On April 23rd, 1910, President Theodore Roosevelt delivered a speech entitled Citizenship in a Republic before the Sarbonne, the University of Paris. The speech is sometimes referred to as The Man in the Arena in deference to a paragraph within the speech where Roosevelt encouraged his listeners to spend themselves in a worthy cause:
It is not the critic who counts; not the man who points out how the strong man stumbles, or where the doer of deeds could have done them better. The credit belongs to the man who is actually in the arena, whose face is marred by dust and sweat and blood; who strives valiantly; who errs, who comes short again and again, because there is no effort without error and shortcoming; but who does actually strive to do the deeds; who knows great enthusiasms, the great devotions; who spends himself in a worthy cause; who at the best knows in the end the triumph of high achievement, and who at the worst, if he fails, at least fails while daring greatly, so that his place shall never be with those cold and timid souls who neither know victory nor defeat.

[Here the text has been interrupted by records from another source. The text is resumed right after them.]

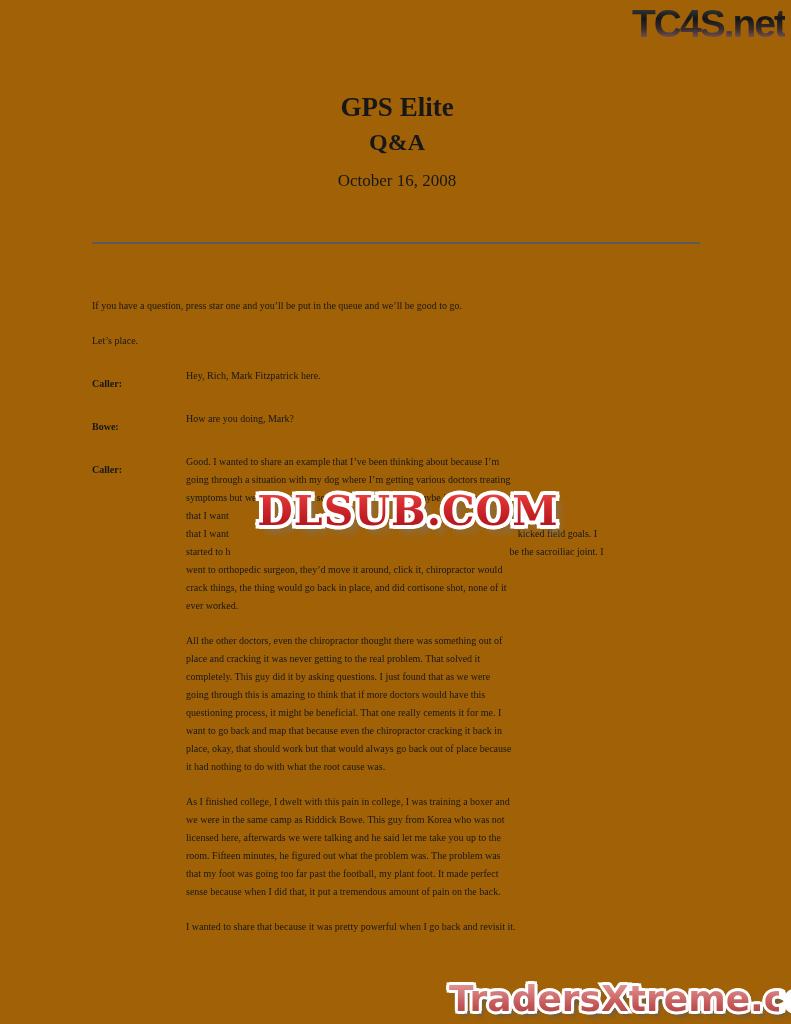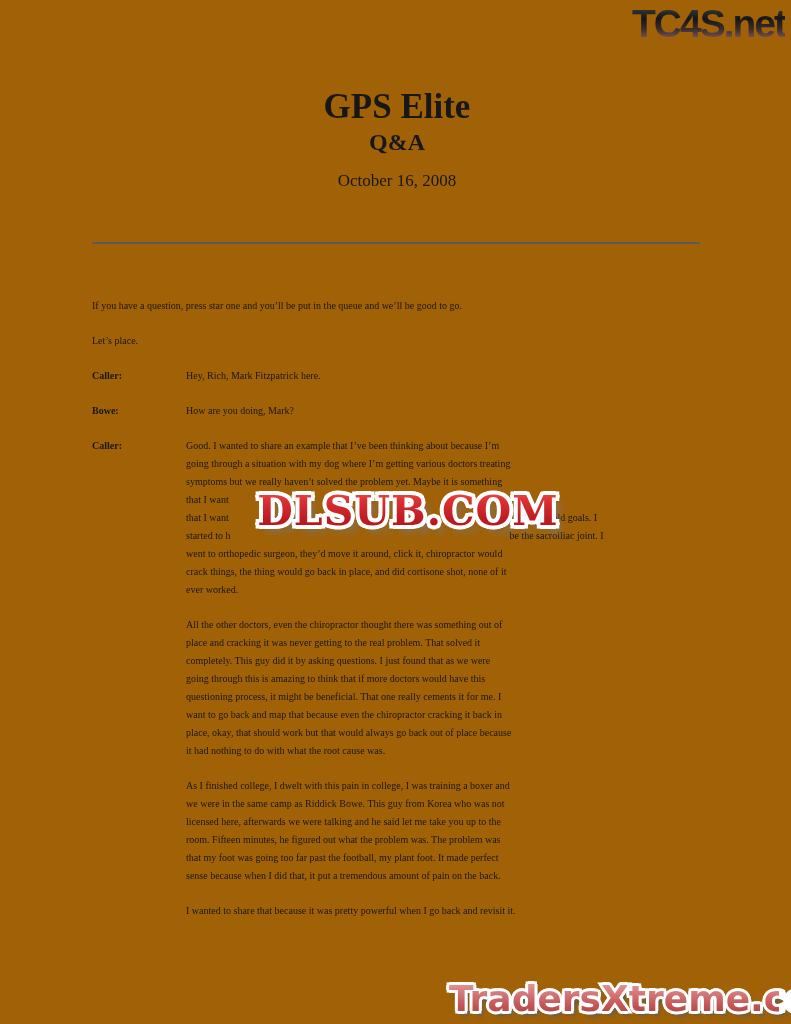--- a/index.html
+++ b/index.html
@@ -30,7 +30,7 @@
 
   
   .header { position: absolute; top: 90px; left: 92px; width: 610px; text-align: center; }
-  .header .title    { font-size: 35px; font-weight: bold; line-height: 34px; }
+  .header .title    { font-size: 27px; font-weight: bold; line-height: 34px; }
   .header .subtitle { font-size: 24px; font-weight: bold; line-height: 28px; margin-top: 4px; }
   .header .date     { font-size: 17px; line-height: 22px; margin-top: 14px; }
 

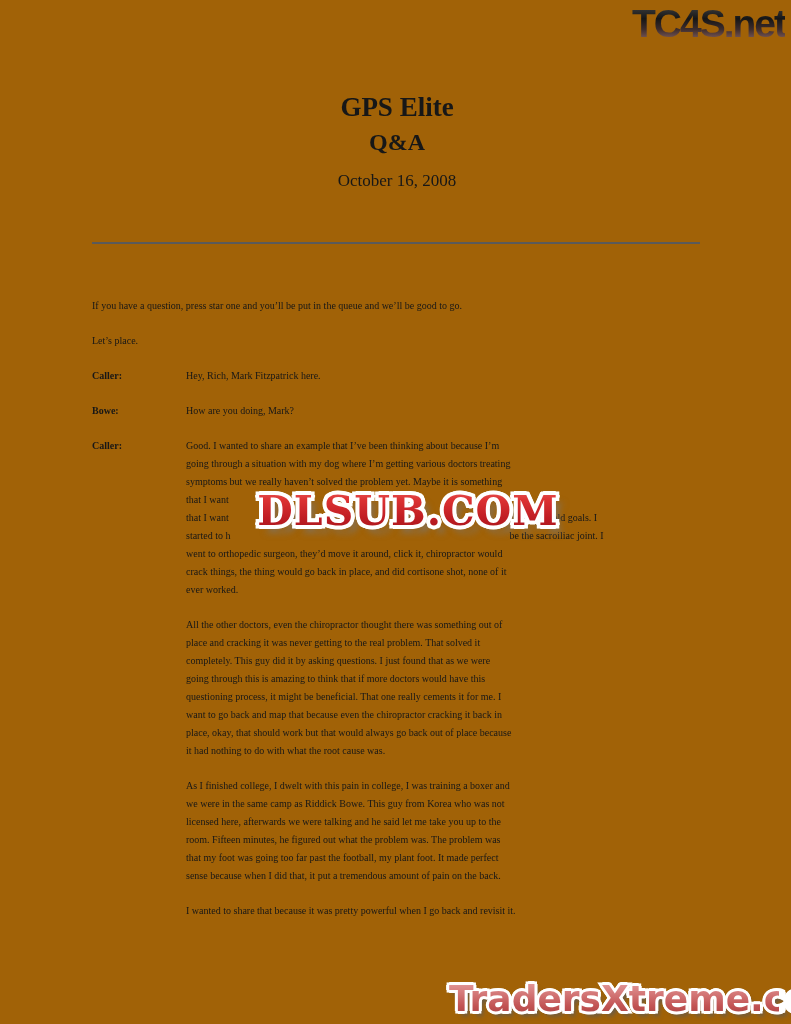--- a/index.html
+++ b/index.html
@@ -54,7 +54,7 @@
   }
   .content p { margin: 0 0 17px 0; }
   .dialog-row { display: flex; margin: 0 0 17px 0; }
-  .speaker { flex: 0 0 94px; font-weight: bold; }
+  .speaker { flex: 0 0 94px; font-weight: bold; margin-top: 8px; }
   .dialog-text { flex: 1; }
   .dialog-text p { margin: 0 0 17px 0; }
   .dialog-text p:last-child { margin-bottom: 0; }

Citizenship in a Republic was greeted by acclaim and has since inspired leaders of many generations and cultures. If you'd like to read the speech in its entirety, you can download a transcript here. Consider specifically, however, the learning from Roosevelt's allusion to the one whom he called The Man in the Arena...
How would you contrast the critic and the man in the arena?
What's your gut response to Roosevelt's words: resonance or dissonance?
How does Roosevelt challenge your preconceptions around failure and success?
Contemplate Roosevelt's statement: "If he fails, at least he fails while daring greatly, so that his place shall never be with those cold and timid souls who neither know victory or defeat."
A beloved mentor once counseled, "It's easier to define yourself by who you're not than by who you are." Where's the truth around this statement? How might you define yourself to another in language that is proactive rather than reactive? Are you expending yourself in "a worthy cause," bigger than yourself?